许多妄念在我脑海里打转,我大胆地猜测:这位师兄给我们带来新出版的佛书、食物,或者上人的口讯。
过了片刻,没有动静。
“奇怪,为什么车里还没有人出来?恒朝为什么不去欢迎他们?不要管了,好好拜完最后一拜,然后去享受你的报酬吧!”
就在此时,车门开启了,迎面跳下来一个人:
“哟!你们好吗?有没有信受耶稣——我们的救世主?”
原来是个基督教传教士,他驾驶着同样的绿色货车。
唉!堕落到尘网中,唯有从头再炼。
每一天,从每一处,都送来考验。我们不急不徐,把毛病逐步改掉。例如:凡事要准时,不要讲话,不要吃太多,时时刻刻一心一意履行中道,时时刻刻降伏妄想。我们若专一办道,效果便会加速。譬如打禅七,跟平常修行没有两样,只是更加勇猛精进些。

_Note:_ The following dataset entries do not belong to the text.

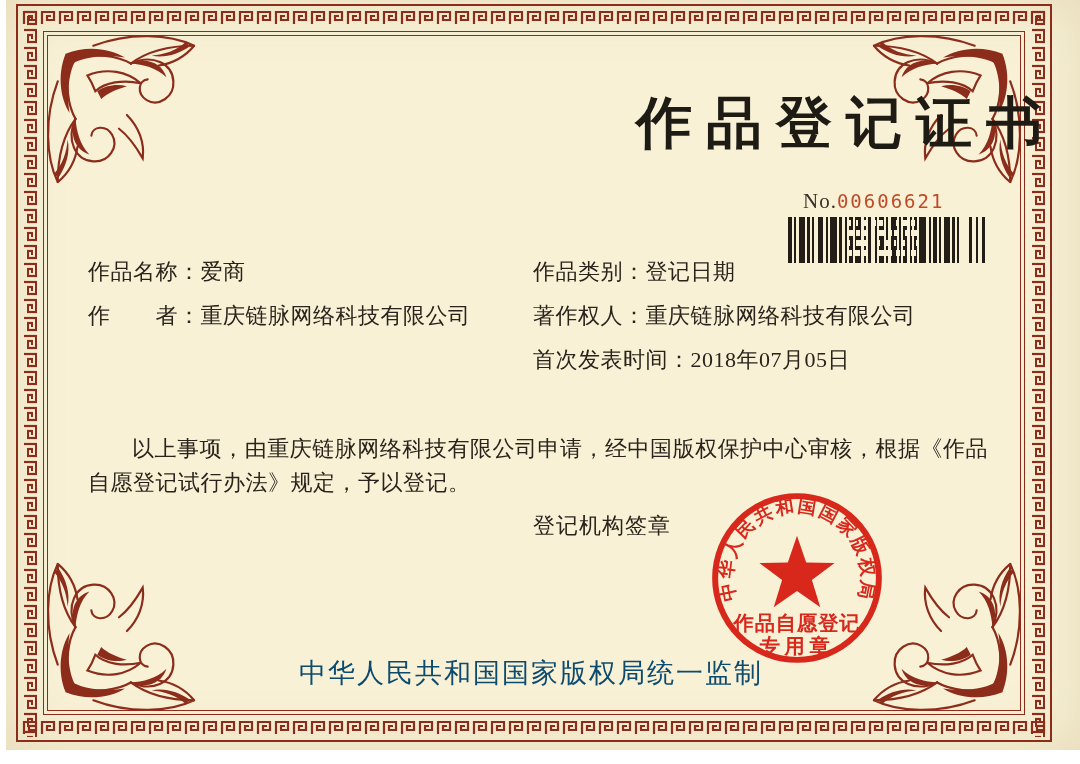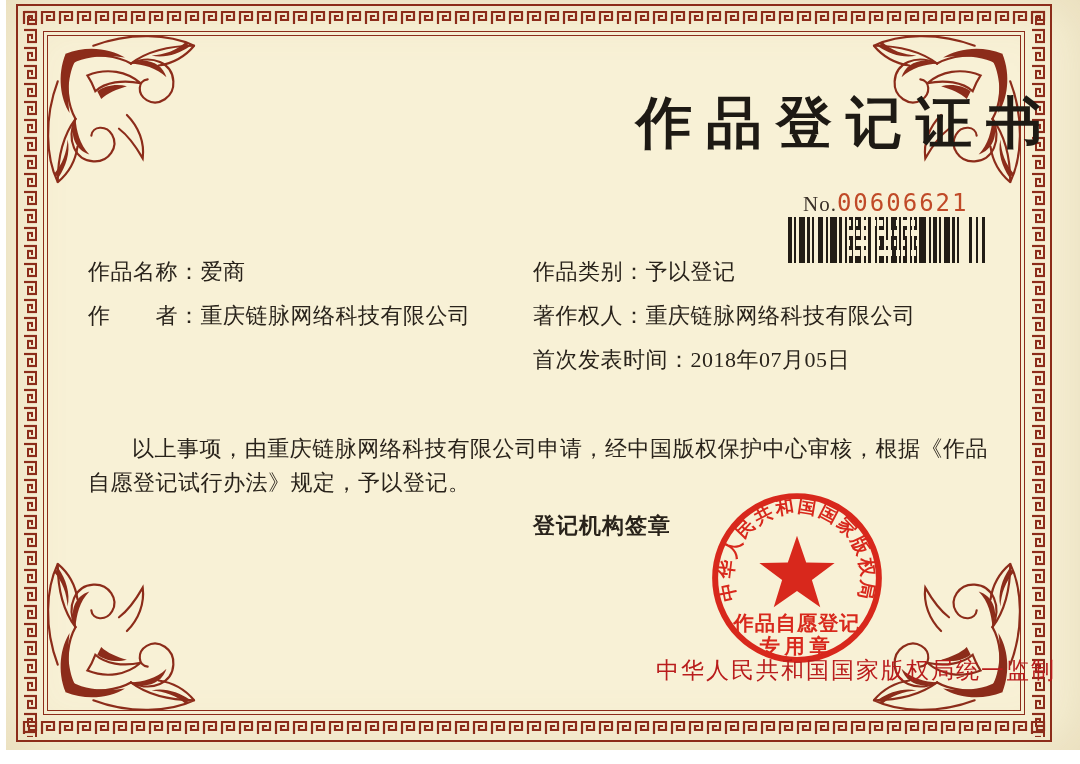--- a/index.html
+++ b/index.html
@@ -44,45 +44,45 @@
     text-align:right;font-size:56px;font-weight:bold;
     letter-spacing:14px;color:#1e1a14;
   }
   .serial{
     position:absolute;left:797px;top:189px;white-space:nowrap;
     font-size:21px;
   }
   .serial .no{color:#3a3028;letter-spacing:1px;}
   .serial .digits{
     font-family:"DejaVu Sans Mono","Liberation Mono",monospace;
-    color:var(--serialred);font-size:24px;letter-spacing:2px;
+    color:var(--serialred);font-size:19px;letter-spacing:2px;
   }
   .barcode{position:absolute;left:779px;top:214px;width:202px;height:52px;}
   .barcode svg{width:100%;height:100%;display:block;}
 
   .field{position:absolute;font-size:22px;white-space:nowrap;letter-spacing:.5px;}
   .f-left{left:82px;}
   .f-right{left:527px;}
   .r1{top:213px;} .r2{top:257px;} .r3{top:301px;} .r4{top:345px;} .r5{top:511px;}
 
   .statement{
     position:absolute;left:82px;top:412px;width:900px;
     font-size:22px;line-height:34px;text-align:justify;
     text-indent:2em;letter-spacing:.5px;margin-top:20px;
   }
 
-  .seal-caption{position:absolute;left:527px;top:511px;font-size:22px;letter-spacing:1px;font-weight:bold;}
+  .seal-caption{position:absolute;left:527px;top:511px;font-size:22px;letter-spacing:1px;}
 
   .seal{position:absolute;left:699px;top:486px;width:184px;height:184px;}
   .seal svg{width:100%;height:100%;display:block;}
   .seal text{font-family:"Liberation Serif","DejaVu Serif",serif;font-weight:bold;fill:var(--sealred);}
 
   .footer{
     position:absolute;left:0;right:24px;top:655px;
-    text-align:right;font-size:23px;letter-spacing:2px;color:#b91c1c;
+    text-align:center;font-size:27px;letter-spacing:2px;color:#0c4a6e;
   }
 </style>
 </head>
 <body>
 
 <svg width="0" height="0" style="position:absolute" aria-hidden="true">
   <defs>
     <pattern id="meanderH" width="18" height="18" patternUnits="userSpaceOnUse">
       <path d="M3,15 V3 H15 V11 H8 V7 H12" fill="none" stroke="#8c2c1a" stroke-width="2.2"></path>
     </pattern>
@@ -184,21 +184,21 @@
       <rect x="197" y="3" width="3" height="46" fill="#221d16"></rect>
     </svg>
   </div>
 
 
   <div class="field f-left r2"><span>作品名称：</span><span>爱商</span></div>
 
   <div class="field f-left r3"><span>作　　者：</span><span>重庆链脉网络科技有限公司</span></div>
 
 
-  <div class="field f-right r2"><span>作品类别：</span><span>予以登记</span></div>
+  <div class="field f-right r2"><span>作品类别：</span><span>登记日期</span></div>
 
   <div class="field f-right r3"><span>著作权人：</span><span>重庆链脉网络科技有限公司</span></div>
 
   <div class="field f-right r4"><span>首次发表时间：</span><span>2018年07月05日</span></div>
 
   <p class="statement">以上事项，由重庆链脉网络科技有限公司申请，经中国版权保护中心审核，根据《作品自愿登记试行办法》规定，予以登记。</p>
 
 
   <div class="seal-caption">登记机构签章</div>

我有没有降伏了好名的贪心?每当新闻记者前来采访,照相机“喀喳喀喳”地响的时候,我会不会动心?会不会开始装模作样起来?
吃饭时又怎样?有没有贪求好味,贪吃得饱?果佑法师的祖父祖母来了,手里捧着一盘刚出炉、香喷喷的玉米饼:“六根忽动被云遮。”
睡欲呢?时已晚上八点半。念过了华严经,身体上每一根骨头都疲乏不堪。应该打坐了,但是我一定会睡着。啊!上人,这个弟子该怎么办?我的业障多么深重!我被逼得走投无路。我钻得愈深,脑里的垃圾愈多。这儿没有莲华,只有污泥!

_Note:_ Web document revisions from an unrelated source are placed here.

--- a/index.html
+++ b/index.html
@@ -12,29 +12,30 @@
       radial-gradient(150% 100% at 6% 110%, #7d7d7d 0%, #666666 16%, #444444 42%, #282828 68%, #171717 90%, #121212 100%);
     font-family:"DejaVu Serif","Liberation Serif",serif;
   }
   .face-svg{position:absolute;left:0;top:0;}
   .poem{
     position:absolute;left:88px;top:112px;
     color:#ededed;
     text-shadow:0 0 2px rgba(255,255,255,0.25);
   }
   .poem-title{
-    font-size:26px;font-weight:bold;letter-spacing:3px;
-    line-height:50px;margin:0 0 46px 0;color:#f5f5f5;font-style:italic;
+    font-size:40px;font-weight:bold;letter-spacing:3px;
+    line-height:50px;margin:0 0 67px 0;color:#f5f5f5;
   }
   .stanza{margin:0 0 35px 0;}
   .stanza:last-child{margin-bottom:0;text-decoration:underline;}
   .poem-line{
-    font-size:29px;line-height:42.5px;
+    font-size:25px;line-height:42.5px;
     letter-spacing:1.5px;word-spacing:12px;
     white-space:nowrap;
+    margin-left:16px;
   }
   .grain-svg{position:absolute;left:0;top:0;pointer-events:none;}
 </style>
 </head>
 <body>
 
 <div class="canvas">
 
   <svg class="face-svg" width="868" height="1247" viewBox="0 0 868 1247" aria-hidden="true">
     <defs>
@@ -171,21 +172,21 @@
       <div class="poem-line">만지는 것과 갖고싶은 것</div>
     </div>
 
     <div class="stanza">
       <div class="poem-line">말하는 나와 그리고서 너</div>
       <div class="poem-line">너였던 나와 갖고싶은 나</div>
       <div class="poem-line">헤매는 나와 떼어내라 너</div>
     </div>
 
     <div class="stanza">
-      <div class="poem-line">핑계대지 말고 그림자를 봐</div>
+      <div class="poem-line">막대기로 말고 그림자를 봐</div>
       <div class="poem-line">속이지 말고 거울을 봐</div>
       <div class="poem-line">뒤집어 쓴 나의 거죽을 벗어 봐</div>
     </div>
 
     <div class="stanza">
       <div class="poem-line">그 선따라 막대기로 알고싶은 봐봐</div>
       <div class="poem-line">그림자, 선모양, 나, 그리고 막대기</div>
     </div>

可是,我只有尽心尽力祈求上人加被了。他的慈悲愿力,比我的愚痴更广大。眼前有一本佛说四十二章经,翻开来看,经文上说:
“佛言,夫为道者,譬如一人与万人战,挂铠出门,意或怯弱,或半路而退,或格斗而死,或得胜而还。沙门学道,应当坚持其心,精进勇锐,不畏前境,破灭众魔,而得道果。”
读完这段经文,就像听到上人亲身向我训诫。此时,耳边又听到上人的嘱咐:
“果真!你这个懒虫,你还未做功课,怎可以睡觉?你今天疲倦,有没有因为疲倦而不吃饭?为什么不打坐?你的师兄弟们都在禅七里精进用功,你还有什么借口?”

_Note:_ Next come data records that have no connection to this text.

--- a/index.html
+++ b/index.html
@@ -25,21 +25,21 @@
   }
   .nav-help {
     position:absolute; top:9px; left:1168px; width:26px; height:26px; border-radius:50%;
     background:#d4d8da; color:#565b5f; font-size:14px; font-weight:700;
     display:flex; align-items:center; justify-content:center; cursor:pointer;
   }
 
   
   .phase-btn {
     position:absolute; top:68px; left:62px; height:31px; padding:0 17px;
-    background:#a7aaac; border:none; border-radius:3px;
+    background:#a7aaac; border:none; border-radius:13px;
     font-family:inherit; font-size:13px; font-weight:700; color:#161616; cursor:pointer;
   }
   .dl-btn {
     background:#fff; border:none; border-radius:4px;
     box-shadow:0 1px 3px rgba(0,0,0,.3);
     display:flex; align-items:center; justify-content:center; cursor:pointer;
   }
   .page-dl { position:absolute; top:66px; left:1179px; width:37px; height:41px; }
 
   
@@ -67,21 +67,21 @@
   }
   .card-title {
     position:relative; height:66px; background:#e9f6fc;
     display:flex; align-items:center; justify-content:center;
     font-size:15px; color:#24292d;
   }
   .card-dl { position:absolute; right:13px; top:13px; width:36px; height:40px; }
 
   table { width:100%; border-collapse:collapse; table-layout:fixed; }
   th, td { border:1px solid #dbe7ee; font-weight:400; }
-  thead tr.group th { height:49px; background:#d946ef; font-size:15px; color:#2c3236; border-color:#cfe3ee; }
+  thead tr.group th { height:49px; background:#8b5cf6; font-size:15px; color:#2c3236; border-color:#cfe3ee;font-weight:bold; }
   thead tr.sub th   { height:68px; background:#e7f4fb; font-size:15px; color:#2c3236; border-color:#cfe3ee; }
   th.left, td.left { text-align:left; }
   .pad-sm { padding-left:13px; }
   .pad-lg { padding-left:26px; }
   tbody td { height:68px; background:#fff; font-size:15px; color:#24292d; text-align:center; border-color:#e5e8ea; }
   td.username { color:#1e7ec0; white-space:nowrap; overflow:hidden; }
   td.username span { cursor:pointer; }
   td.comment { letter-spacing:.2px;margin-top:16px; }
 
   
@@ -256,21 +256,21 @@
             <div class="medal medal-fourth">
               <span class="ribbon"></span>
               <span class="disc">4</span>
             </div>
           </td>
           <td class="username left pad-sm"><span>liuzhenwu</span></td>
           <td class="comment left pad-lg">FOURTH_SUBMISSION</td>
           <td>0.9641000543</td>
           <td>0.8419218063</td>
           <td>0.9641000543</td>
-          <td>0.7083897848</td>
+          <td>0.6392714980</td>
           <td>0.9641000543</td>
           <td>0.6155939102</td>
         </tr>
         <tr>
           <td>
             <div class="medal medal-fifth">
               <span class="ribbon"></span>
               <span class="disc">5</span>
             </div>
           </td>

我立刻挺起腰骨,正襟危坐,结双跏趺,端坐如钟。疲倦、疑惑,须臾顿消,有如旭日初升,照彻幽闇。这个法太妙了。只要听从善知识的指引,一切问题都会迎刃而解,这不就是百分之百的捷径吗?
弟子 果真顶礼
恒朝
一九七八年一月
师父上人慈鉴:
以下是今天的时间表:
△早上三时四十五分:起来,念早课。早上要穿上羊毛衣御寒。公路上很僻静,只听见附近溪涧清流激湍的淙淙之声。
△五——六时:诵经、写日记,点上油灯。
△六——七时:在油加利树丛内练太极拳,地面很滑。
△七点十五分:驶车到拜的地方,走近圣德露芝亚山峡,迎而吹来一股清风。
△七时半:又驶车回到扎营地点;忘记了一双鞋子。
△八时:从洛杉机市,来了四位居士,他们都穿着毛衣御寒,前来参加三步一拜。
△九时:一位名叫李察的男人,前来参加跪拜。他说:“我觉得你们洋溢一种至诚恳切的神色,我愿意跟你们一起拜,可以吗?”他曾练习过瑜伽、太极、打坐等。他送来供养,到十点他便去上斑。他是位园丁。今年春假他曾去参访万佛城。
△十时半:小息;念回向偈。在路边准备中饭。
△十时三刻:车子的汽油用完了,原来汽油计度器坏了。
△十至十一时半:坐禅。
△十一时半至十二时一刻:念供养,吃中饭。此时路上一个男人,毕恭毕敬地走上来,拱手作揖,供养一包水果和红玫瑰。
△下午一至二时:咏观音赞,大悲咒;恒实翻译华严经的兜率天宫品。
△二至六时:三步一拜。拜完了,便驶车回到扎营的地方。行车时,我似乎“入了定”,心里正盘算如何将供养食物运回万佛城。在高速公路上,我看到一支小乌龟,它伸长脖子,好像很迷惑困窘地四处张望。当我清醒过来,要去救它的时候,已经太晚了。我把车子转过来,还未来得及救它,只见迎面来了一辆巨大的粉红色房车,把它辗得粉碎。我的肝脏一阵绞痛痉挛,深深痛惜小乌龟的死亡。差之毫厘,谬之千里。若不是我精神恍惚,还可以及时抢救这小动物。可是我打了妄想,“入了定”,晚了几秒钟,却断送一条生命。
△三时:一个男人,走过交通堵塞的马路,送来供养。他说:“我从来不晓得加州有一个万佛城,我愿意支援你们。”
△四时:在国立监狱的门前,一个女人向我们走来,恭敬地供养一卷福利粮票(美国政府发给贫民的补助)。她说:“请你替我的丈夫祈祷好吗?他在牢里。愿主祝福你们!”
△五时半:过路的车子里有人嚷道:“你们这些混蛋,快给我滚!”
△五时三刻:一个男人,沿着公路旁的峭壁,朝我们走来。路又滑又崎岖,他差点摔了跤,仍旧走上来供养金钱,然后说:“若有诚心,即使是狗的牙齿也会放光。”
△六时:回向功德,三皈依,礼拜上人。
△六时半-七时半:坐禅。
△七时半-八时半:念弥陀经、佛号;恒实翻译华严经。
△八时半-九时半:小睡。
△九时半-十时半:练少林拳脚、运气。
△十时半至十一时一刻:念楞严咒、顶礼历代祖师。
△十一时一刻至十二时半:坐禅、阅读万佛城杂志。